◆ Supplied data:
**********

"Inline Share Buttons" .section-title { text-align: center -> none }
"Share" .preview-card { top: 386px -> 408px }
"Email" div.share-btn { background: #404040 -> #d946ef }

**********

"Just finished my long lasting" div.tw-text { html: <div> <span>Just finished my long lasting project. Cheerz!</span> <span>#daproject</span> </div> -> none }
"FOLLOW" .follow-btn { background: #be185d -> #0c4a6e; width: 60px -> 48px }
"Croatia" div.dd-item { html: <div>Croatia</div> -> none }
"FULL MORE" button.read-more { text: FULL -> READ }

**********

◆ What is required: Return, with no change at all, every line in the entries above from the line containing "text-align: center ->" through the line containing "background: #404040 ->".

◆ Output of the task:
"Inline Share Buttons" .section-title { text-align: center -> none }
"Share" .preview-card { top: 386px -> 408px }
"Email" div.share-btn { background: #404040 -> #d946ef }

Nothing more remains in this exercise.